Using this approach, Meyer drew on another priniciple, that of uniformitarianism—“the present is the key to the past.” The natural laws at work today were at work in the same way throughout the universe’s history. Given that today, “the creation of new information is habitually the result of conscious activity,” he reasons that the creation of life from non-life is the creation of new information and therefore must be the result of conscious activity.
Thus, he argues for Intelligent Design. I agree with Falk on one thing at least, that ID is a one issue view—is design scientifically discernable? And therefore, it is an umbrella over all three main creationist camps (young earth, old earth and evolutionary creationism). While there is a wide variety of opinion on mechanism within ID, they are focused on the issue of whether agency can be detected. However, the ID folks at the conference from the Discovery Institute were definitely old earth progressive creationists and seemed to spend as much time trying to show why evolution is not a viable mechanism as trying to show that God’s agency is scientifically detectable. While there may be some correlation here, and at the moment I tend to agree with them, it does seem to be a distraction from their main point and creates unnecessary (at this point) division within the Christian scientific world.

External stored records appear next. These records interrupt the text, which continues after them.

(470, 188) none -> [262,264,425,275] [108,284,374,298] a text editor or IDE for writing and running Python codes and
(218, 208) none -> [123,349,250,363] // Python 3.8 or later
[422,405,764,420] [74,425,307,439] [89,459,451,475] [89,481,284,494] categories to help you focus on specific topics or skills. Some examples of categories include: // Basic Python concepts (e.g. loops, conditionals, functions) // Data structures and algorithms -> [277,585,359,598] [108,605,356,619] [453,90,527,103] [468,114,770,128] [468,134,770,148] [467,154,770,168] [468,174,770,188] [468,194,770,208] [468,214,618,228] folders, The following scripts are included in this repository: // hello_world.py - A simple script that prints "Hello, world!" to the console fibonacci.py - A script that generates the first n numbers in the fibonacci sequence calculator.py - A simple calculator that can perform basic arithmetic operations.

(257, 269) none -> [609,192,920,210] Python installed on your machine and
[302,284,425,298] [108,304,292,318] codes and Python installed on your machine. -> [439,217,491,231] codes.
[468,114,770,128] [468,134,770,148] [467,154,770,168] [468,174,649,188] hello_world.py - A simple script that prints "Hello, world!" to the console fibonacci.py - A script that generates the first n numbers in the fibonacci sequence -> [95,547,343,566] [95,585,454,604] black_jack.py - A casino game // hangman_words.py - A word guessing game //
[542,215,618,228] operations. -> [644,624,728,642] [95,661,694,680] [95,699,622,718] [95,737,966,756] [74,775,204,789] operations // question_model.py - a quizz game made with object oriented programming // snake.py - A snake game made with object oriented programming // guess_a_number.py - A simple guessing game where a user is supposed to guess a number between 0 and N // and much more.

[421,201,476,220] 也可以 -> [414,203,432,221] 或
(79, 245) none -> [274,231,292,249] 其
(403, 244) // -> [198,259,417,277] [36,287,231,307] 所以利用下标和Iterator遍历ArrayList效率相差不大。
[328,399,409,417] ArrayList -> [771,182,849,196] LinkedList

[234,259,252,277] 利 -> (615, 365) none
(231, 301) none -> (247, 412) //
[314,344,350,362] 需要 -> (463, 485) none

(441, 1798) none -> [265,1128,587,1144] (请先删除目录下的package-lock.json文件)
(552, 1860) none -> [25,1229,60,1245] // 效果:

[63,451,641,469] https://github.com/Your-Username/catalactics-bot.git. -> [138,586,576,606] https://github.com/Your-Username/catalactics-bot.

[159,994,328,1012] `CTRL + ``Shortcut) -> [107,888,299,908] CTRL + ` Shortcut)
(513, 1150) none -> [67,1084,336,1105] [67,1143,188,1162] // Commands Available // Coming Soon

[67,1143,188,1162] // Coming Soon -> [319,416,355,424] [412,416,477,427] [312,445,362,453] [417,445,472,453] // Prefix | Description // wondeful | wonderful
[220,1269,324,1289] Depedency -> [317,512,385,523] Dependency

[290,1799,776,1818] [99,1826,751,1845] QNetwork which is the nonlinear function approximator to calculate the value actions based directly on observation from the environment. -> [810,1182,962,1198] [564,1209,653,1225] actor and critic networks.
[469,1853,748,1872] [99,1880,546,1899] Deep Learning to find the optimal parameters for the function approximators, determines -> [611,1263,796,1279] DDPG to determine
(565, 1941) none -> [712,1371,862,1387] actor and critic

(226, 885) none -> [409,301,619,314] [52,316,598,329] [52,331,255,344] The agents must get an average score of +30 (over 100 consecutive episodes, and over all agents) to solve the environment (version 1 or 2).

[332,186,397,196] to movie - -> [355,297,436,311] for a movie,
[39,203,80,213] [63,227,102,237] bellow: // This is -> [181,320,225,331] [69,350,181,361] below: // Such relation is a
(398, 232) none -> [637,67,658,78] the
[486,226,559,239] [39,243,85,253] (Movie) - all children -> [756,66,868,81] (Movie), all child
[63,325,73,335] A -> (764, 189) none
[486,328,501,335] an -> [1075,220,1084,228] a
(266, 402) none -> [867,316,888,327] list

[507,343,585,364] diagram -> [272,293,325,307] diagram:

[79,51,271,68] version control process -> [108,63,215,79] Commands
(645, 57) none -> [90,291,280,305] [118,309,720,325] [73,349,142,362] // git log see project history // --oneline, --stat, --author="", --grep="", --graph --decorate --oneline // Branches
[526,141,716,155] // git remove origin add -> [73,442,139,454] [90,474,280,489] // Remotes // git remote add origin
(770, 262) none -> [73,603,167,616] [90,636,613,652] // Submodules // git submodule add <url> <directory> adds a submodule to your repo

Random question to the masses: I’ve noticed that in all of these discussions, plant life is virtually ignored and the focus in evolutionary discussions seems exclusively based on animal life. It seems that it would be worthwhile to examine how evolution would ‘explain’ which came first, plant or animal? How did the transformation occur between the two? Where do protists fit in? I think the naturalists’ answer would be that a protist that metabolized via photosynthesis was the first life form and eventually plants and animals diverged from that, but how does that affect the time needed and what genetic traits are common to plants, animals and protists that would give clues to this common ancestor if such a critter did exist?
SDG
How does the above (and creation as a theory) fit in with the mounting evidence for non-coding DNA (and RNA) being reserve material for adaptation (and therefore evolution as a theory), especially in humans?